User interface change data:
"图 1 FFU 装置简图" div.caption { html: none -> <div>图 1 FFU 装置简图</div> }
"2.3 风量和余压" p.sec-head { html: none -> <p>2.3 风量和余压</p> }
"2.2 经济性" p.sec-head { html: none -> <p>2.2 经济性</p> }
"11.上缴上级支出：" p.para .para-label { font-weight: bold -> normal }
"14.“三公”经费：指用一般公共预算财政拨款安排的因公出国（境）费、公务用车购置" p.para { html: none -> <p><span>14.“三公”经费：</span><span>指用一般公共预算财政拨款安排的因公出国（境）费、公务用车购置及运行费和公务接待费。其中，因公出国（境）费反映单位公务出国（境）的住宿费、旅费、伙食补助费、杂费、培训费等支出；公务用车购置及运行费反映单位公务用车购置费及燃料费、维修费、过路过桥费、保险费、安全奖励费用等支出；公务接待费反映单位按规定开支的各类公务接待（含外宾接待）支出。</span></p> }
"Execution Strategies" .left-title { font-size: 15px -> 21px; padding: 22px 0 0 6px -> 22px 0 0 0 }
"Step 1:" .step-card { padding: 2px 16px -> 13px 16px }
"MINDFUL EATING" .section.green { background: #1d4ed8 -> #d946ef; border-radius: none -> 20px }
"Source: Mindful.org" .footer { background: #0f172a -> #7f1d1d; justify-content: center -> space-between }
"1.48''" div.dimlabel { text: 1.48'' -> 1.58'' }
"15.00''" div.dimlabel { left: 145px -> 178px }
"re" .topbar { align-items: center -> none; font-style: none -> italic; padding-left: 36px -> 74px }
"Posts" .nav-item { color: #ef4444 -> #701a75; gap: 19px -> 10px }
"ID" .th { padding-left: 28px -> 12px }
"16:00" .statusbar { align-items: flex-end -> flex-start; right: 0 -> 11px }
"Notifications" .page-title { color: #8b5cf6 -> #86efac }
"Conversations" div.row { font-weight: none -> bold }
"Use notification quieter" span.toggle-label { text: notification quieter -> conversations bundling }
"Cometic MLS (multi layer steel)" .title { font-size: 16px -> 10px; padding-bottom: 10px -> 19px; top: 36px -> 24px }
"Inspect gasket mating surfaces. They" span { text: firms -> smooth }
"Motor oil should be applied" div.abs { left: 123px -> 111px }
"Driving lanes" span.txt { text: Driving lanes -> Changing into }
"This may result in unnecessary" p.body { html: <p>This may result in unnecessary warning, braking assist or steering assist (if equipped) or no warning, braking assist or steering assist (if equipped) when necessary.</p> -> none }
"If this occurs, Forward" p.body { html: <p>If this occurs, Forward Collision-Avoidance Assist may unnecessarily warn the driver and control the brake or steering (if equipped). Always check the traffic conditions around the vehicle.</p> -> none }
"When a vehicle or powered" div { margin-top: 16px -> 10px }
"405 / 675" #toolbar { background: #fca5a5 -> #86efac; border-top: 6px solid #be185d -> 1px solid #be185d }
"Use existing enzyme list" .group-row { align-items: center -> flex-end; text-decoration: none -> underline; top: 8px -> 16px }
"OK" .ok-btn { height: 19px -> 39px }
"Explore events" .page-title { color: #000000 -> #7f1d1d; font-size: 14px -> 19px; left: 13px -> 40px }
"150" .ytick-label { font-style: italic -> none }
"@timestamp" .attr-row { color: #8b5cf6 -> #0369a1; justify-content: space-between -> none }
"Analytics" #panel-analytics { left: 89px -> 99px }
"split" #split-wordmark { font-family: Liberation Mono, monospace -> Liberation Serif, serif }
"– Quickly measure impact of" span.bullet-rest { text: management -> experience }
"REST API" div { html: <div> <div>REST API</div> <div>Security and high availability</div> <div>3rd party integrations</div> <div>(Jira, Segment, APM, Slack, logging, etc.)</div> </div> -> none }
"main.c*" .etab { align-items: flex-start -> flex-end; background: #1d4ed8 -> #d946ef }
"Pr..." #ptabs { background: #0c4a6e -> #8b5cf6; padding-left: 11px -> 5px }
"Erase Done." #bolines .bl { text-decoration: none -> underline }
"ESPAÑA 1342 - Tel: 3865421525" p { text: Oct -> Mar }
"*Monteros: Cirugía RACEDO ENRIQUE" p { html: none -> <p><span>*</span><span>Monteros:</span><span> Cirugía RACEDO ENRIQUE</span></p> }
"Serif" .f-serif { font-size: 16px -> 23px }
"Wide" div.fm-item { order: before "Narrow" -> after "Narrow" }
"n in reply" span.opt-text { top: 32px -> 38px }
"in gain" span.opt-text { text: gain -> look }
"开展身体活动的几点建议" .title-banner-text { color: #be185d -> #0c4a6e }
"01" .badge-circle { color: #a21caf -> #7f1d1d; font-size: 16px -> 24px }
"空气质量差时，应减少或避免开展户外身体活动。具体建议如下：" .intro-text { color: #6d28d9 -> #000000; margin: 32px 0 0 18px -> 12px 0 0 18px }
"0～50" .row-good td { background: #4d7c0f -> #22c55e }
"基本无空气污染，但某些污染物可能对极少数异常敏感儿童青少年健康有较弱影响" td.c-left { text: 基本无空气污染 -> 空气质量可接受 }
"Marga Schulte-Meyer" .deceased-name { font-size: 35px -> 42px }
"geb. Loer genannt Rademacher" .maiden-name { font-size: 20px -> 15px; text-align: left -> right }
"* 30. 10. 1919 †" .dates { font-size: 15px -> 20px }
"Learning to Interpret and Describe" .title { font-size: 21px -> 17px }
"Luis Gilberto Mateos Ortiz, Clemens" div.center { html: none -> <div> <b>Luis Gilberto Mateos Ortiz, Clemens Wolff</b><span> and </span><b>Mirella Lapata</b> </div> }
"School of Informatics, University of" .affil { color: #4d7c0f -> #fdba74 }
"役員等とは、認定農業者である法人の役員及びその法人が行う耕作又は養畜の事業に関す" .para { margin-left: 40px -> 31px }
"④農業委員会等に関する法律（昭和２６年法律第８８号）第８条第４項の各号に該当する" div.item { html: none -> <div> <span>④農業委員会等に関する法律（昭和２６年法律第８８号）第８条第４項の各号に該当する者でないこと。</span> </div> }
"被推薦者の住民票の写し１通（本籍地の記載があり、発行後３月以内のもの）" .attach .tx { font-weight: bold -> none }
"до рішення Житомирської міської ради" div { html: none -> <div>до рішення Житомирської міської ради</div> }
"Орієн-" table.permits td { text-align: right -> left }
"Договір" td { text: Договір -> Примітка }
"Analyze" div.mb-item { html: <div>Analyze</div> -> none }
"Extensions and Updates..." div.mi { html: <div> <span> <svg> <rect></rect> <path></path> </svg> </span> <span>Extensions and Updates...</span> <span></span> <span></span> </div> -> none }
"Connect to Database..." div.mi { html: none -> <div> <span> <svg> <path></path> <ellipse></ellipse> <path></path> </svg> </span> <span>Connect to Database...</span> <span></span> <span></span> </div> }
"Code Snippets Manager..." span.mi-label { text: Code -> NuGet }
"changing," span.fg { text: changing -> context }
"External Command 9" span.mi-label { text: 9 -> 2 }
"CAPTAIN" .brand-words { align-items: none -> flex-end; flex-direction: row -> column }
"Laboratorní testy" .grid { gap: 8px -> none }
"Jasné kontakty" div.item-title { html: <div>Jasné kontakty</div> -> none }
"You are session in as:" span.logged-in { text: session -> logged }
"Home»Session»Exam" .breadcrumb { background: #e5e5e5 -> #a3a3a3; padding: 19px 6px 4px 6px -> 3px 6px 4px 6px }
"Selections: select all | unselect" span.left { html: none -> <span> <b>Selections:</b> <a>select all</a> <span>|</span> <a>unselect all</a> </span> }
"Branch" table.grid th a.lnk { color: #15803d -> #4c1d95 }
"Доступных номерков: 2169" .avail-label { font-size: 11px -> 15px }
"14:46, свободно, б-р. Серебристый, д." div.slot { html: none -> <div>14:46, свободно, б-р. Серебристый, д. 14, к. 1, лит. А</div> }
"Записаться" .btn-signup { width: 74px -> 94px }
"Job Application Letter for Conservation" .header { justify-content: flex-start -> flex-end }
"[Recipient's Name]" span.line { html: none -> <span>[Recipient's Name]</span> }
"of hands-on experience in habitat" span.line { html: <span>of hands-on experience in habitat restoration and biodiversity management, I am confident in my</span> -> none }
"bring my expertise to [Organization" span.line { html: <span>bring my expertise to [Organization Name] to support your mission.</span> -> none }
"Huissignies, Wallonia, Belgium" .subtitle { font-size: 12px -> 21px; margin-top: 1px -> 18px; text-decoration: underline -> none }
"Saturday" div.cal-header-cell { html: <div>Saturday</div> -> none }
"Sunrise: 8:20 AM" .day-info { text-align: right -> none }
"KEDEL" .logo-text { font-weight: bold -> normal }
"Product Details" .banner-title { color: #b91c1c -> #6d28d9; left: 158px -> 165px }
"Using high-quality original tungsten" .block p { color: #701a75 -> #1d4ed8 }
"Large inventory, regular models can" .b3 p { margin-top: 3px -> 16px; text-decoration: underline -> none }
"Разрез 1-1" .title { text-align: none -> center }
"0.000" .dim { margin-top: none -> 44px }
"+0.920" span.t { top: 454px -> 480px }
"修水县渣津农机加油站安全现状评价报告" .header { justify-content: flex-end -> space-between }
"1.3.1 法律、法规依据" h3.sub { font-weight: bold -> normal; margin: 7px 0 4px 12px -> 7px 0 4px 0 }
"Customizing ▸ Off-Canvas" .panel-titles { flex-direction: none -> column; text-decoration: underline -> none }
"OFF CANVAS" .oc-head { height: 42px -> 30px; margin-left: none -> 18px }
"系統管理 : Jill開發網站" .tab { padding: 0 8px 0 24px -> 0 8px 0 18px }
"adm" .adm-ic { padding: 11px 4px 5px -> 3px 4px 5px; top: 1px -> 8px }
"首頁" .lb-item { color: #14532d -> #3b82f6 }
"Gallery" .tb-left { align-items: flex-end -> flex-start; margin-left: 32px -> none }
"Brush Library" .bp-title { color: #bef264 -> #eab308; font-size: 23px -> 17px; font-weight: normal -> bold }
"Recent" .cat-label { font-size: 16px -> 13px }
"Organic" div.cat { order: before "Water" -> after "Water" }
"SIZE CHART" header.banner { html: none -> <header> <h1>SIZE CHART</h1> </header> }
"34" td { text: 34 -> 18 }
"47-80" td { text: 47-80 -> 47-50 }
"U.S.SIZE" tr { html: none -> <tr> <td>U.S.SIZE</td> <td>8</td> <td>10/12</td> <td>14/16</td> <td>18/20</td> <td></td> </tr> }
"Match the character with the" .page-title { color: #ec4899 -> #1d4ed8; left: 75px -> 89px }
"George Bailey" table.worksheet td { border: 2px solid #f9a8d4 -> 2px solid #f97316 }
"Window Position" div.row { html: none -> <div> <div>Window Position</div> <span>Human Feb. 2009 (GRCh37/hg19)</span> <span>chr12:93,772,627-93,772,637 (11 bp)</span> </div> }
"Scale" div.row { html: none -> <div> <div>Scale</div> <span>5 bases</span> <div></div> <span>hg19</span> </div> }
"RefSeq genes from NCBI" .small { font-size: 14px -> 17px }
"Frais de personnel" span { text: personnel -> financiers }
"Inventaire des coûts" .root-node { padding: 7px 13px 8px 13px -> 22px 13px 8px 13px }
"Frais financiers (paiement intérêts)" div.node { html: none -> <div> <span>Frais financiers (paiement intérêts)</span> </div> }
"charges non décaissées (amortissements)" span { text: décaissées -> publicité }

* What you should do *
From the records above, quote only the lines running from the line with "the character with" to the line with "text: personnel ->", both lines included.

* Output for this task *
"Match the character with the" .page-title { color: #ec4899 -> #1d4ed8; left: 75px -> 89px }
"George Bailey" table.worksheet td { border: 2px solid #f9a8d4 -> 2px solid #f97316 }
"Window Position" div.row { html: none -> <div> <div>Window Position</div> <span>Human Feb. 2009 (GRCh37/hg19)</span> <span>chr12:93,772,627-93,772,637 (11 bp)</span> </div> }
"Scale" div.row { html: none -> <div> <div>Scale</div> <span>5 bases</span> <div></div> <span>hg19</span> </div> }
"RefSeq genes from NCBI" .small { font-size: 14px -> 17px }
"Frais de personnel" span { text: personnel -> financiers }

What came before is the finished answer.